Segment Open
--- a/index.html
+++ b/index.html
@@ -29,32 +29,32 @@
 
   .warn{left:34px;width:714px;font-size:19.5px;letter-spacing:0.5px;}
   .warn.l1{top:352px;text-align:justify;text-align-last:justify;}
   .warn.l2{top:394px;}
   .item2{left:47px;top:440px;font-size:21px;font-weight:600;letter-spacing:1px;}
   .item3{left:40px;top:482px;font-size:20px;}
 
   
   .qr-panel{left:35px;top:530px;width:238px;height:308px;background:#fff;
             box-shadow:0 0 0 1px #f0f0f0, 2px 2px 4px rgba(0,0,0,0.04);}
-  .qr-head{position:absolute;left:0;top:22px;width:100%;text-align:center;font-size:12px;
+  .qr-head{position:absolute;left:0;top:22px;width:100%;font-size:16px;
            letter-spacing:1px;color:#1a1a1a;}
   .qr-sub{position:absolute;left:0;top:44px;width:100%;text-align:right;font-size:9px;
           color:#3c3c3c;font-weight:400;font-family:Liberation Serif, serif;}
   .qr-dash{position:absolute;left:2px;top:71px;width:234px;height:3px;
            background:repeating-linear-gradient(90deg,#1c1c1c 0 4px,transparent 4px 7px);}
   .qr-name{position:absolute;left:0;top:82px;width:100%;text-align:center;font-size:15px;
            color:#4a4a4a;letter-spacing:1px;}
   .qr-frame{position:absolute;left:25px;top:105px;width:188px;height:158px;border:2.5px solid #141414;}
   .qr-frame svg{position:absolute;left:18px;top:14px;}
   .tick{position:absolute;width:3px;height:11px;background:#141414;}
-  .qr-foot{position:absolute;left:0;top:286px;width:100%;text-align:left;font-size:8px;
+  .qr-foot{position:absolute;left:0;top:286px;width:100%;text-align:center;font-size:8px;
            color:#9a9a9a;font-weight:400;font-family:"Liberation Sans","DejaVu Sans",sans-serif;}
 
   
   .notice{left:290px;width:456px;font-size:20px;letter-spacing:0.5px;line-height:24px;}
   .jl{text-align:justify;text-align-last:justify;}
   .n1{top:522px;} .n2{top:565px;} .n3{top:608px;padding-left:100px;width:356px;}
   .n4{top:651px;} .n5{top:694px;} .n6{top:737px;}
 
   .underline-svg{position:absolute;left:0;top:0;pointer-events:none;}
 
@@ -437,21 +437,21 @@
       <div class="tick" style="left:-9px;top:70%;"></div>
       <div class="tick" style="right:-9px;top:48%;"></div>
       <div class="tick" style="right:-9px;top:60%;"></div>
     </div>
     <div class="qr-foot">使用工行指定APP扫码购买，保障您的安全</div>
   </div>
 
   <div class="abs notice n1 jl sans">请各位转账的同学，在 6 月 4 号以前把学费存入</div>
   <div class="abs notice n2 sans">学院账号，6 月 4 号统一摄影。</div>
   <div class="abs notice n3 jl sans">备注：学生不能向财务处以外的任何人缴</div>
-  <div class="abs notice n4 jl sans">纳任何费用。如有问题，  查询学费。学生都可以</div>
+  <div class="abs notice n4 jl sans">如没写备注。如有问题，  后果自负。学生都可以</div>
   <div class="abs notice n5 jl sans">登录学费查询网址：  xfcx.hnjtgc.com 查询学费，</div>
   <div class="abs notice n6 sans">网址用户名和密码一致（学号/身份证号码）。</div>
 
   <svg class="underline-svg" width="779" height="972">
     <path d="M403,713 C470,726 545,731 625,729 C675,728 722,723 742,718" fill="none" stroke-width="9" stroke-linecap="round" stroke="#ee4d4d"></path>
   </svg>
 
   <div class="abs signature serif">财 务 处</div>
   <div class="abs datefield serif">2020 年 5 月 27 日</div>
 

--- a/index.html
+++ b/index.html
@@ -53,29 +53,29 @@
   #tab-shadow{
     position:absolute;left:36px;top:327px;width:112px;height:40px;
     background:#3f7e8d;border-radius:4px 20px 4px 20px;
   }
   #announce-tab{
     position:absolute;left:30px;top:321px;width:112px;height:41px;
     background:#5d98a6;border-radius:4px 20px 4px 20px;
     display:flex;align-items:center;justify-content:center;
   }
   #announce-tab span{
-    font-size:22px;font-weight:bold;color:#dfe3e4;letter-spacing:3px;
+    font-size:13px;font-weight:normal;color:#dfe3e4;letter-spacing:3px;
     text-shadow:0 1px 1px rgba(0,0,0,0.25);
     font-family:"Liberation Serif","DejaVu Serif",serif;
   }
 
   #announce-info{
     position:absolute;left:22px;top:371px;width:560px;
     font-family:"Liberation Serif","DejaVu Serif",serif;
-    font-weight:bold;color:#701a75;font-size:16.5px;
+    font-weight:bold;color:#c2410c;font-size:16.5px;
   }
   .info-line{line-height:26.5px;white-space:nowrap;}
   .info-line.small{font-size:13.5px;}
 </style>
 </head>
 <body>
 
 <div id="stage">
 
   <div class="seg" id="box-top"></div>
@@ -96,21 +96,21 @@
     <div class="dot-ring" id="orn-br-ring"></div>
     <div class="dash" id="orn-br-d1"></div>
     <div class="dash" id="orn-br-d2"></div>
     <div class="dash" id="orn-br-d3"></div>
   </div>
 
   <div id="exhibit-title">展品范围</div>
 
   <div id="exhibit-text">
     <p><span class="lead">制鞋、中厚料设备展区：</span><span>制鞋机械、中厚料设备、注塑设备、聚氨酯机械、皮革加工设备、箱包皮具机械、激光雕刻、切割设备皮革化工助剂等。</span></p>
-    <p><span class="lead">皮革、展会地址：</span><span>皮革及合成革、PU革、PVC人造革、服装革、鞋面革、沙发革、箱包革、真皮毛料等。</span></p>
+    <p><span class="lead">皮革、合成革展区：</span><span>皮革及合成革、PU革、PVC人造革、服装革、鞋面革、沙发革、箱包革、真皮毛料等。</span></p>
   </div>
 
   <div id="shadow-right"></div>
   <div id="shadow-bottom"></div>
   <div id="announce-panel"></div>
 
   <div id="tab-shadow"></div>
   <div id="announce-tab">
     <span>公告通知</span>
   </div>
Segment Closed
### Assignment
Extract the entries above verbatim.

### Task result
--- a/index.html
+++ b/index.html
@@ -29,32 +29,32 @@
 
   .warn{left:34px;width:714px;font-size:19.5px;letter-spacing:0.5px;}
   .warn.l1{top:352px;text-align:justify;text-align-last:justify;}
   .warn.l2{top:394px;}
   .item2{left:47px;top:440px;font-size:21px;font-weight:600;letter-spacing:1px;}
   .item3{left:40px;top:482px;font-size:20px;}
 
   
   .qr-panel{left:35px;top:530px;width:238px;height:308px;background:#fff;
             box-shadow:0 0 0 1px #f0f0f0, 2px 2px 4px rgba(0,0,0,0.04);}
-  .qr-head{position:absolute;left:0;top:22px;width:100%;text-align:center;font-size:12px;
+  .qr-head{position:absolute;left:0;top:22px;width:100%;font-size:16px;
            letter-spacing:1px;color:#1a1a1a;}
   .qr-sub{position:absolute;left:0;top:44px;width:100%;text-align:right;font-size:9px;
           color:#3c3c3c;font-weight:400;font-family:Liberation Serif, serif;}
   .qr-dash{position:absolute;left:2px;top:71px;width:234px;height:3px;
            background:repeating-linear-gradient(90deg,#1c1c1c 0 4px,transparent 4px 7px);}
   .qr-name{position:absolute;left:0;top:82px;width:100%;text-align:center;font-size:15px;
            color:#4a4a4a;letter-spacing:1px;}
   .qr-frame{position:absolute;left:25px;top:105px;width:188px;height:158px;border:2.5px solid #141414;}
   .qr-frame svg{position:absolute;left:18px;top:14px;}
   .tick{position:absolute;width:3px;height:11px;background:#141414;}
-  .qr-foot{position:absolute;left:0;top:286px;width:100%;text-align:left;font-size:8px;
+  .qr-foot{position:absolute;left:0;top:286px;width:100%;text-align:center;font-size:8px;
            color:#9a9a9a;font-weight:400;font-family:"Liberation Sans","DejaVu Sans",sans-serif;}
 
   
   .notice{left:290px;width:456px;font-size:20px;letter-spacing:0.5px;line-height:24px;}
   .jl{text-align:justify;text-align-last:justify;}
   .n1{top:522px;} .n2{top:565px;} .n3{top:608px;padding-left:100px;width:356px;}
   .n4{top:651px;} .n5{top:694px;} .n6{top:737px;}
 
   .underline-svg{position:absolute;left:0;top:0;pointer-events:none;}
 
@@ -437,21 +437,21 @@
       <div class="tick" style="left:-9px;top:70%;"></div>
       <div class="tick" style="right:-9px;top:48%;"></div>
       <div class="tick" style="right:-9px;top:60%;"></div>
     </div>
     <div class="qr-foot">使用工行指定APP扫码购买，保障您的安全</div>
   </div>
 
   <div class="abs notice n1 jl sans">请各位转账的同学，在 6 月 4 号以前把学费存入</div>
   <div class="abs notice n2 sans">学院账号，6 月 4 号统一摄影。</div>
   <div class="abs notice n3 jl sans">备注：学生不能向财务处以外的任何人缴</div>
-  <div class="abs notice n4 jl sans">纳任何费用。如有问题，  查询学费。学生都可以</div>
+  <div class="abs notice n4 jl sans">如没写备注。如有问题，  后果自负。学生都可以</div>
   <div class="abs notice n5 jl sans">登录学费查询网址：  xfcx.hnjtgc.com 查询学费，</div>
   <div class="abs notice n6 sans">网址用户名和密码一致（学号/身份证号码）。</div>
 
   <svg class="underline-svg" width="779" height="972">
     <path d="M403,713 C470,726 545,731 625,729 C675,728 722,723 742,718" fill="none" stroke-width="9" stroke-linecap="round" stroke="#ee4d4d"></path>
   </svg>
 
   <div class="abs signature serif">财 务 处</div>
   <div class="abs datefield serif">2020 年 5 月 27 日</div>
 

--- a/index.html
+++ b/index.html
@@ -53,29 +53,29 @@
   #tab-shadow{
     position:absolute;left:36px;top:327px;width:112px;height:40px;
     background:#3f7e8d;border-radius:4px 20px 4px 20px;
   }
   #announce-tab{
     position:absolute;left:30px;top:321px;width:112px;height:41px;
     background:#5d98a6;border-radius:4px 20px 4px 20px;
     display:flex;align-items:center;justify-content:center;
   }
   #announce-tab span{
-    font-size:22px;font-weight:bold;color:#dfe3e4;letter-spacing:3px;
+    font-size:13px;font-weight:normal;color:#dfe3e4;letter-spacing:3px;
     text-shadow:0 1px 1px rgba(0,0,0,0.25);
     font-family:"Liberation Serif","DejaVu Serif",serif;
   }
 
   #announce-info{
     position:absolute;left:22px;top:371px;width:560px;
     font-family:"Liberation Serif","DejaVu Serif",serif;
-    font-weight:bold;color:#701a75;font-size:16.5px;
+    font-weight:bold;color:#c2410c;font-size:16.5px;
   }
   .info-line{line-height:26.5px;white-space:nowrap;}
   .info-line.small{font-size:13.5px;}
 </style>
 </head>
 <body>
 
 <div id="stage">
 
   <div class="seg" id="box-top"></div>
@@ -96,21 +96,21 @@
     <div class="dot-ring" id="orn-br-ring"></div>
     <div class="dash" id="orn-br-d1"></div>
     <div class="dash" id="orn-br-d2"></div>
     <div class="dash" id="orn-br-d3"></div>
   </div>
 
   <div id="exhibit-title">展品范围</div>
 
   <div id="exhibit-text">
     <p><span class="lead">制鞋、中厚料设备展区：</span><span>制鞋机械、中厚料设备、注塑设备、聚氨酯机械、皮革加工设备、箱包皮具机械、激光雕刻、切割设备皮革化工助剂等。</span></p>
-    <p><span class="lead">皮革、展会地址：</span><span>皮革及合成革、PU革、PVC人造革、服装革、鞋面革、沙发革、箱包革、真皮毛料等。</span></p>
+    <p><span class="lead">皮革、合成革展区：</span><span>皮革及合成革、PU革、PVC人造革、服装革、鞋面革、沙发革、箱包革、真皮毛料等。</span></p>
   </div>
 
   <div id="shadow-right"></div>
   <div id="shadow-bottom"></div>
   <div id="announce-panel"></div>
 
   <div id="tab-shadow"></div>
   <div id="announce-tab">
     <span>公告通知</span>
   </div>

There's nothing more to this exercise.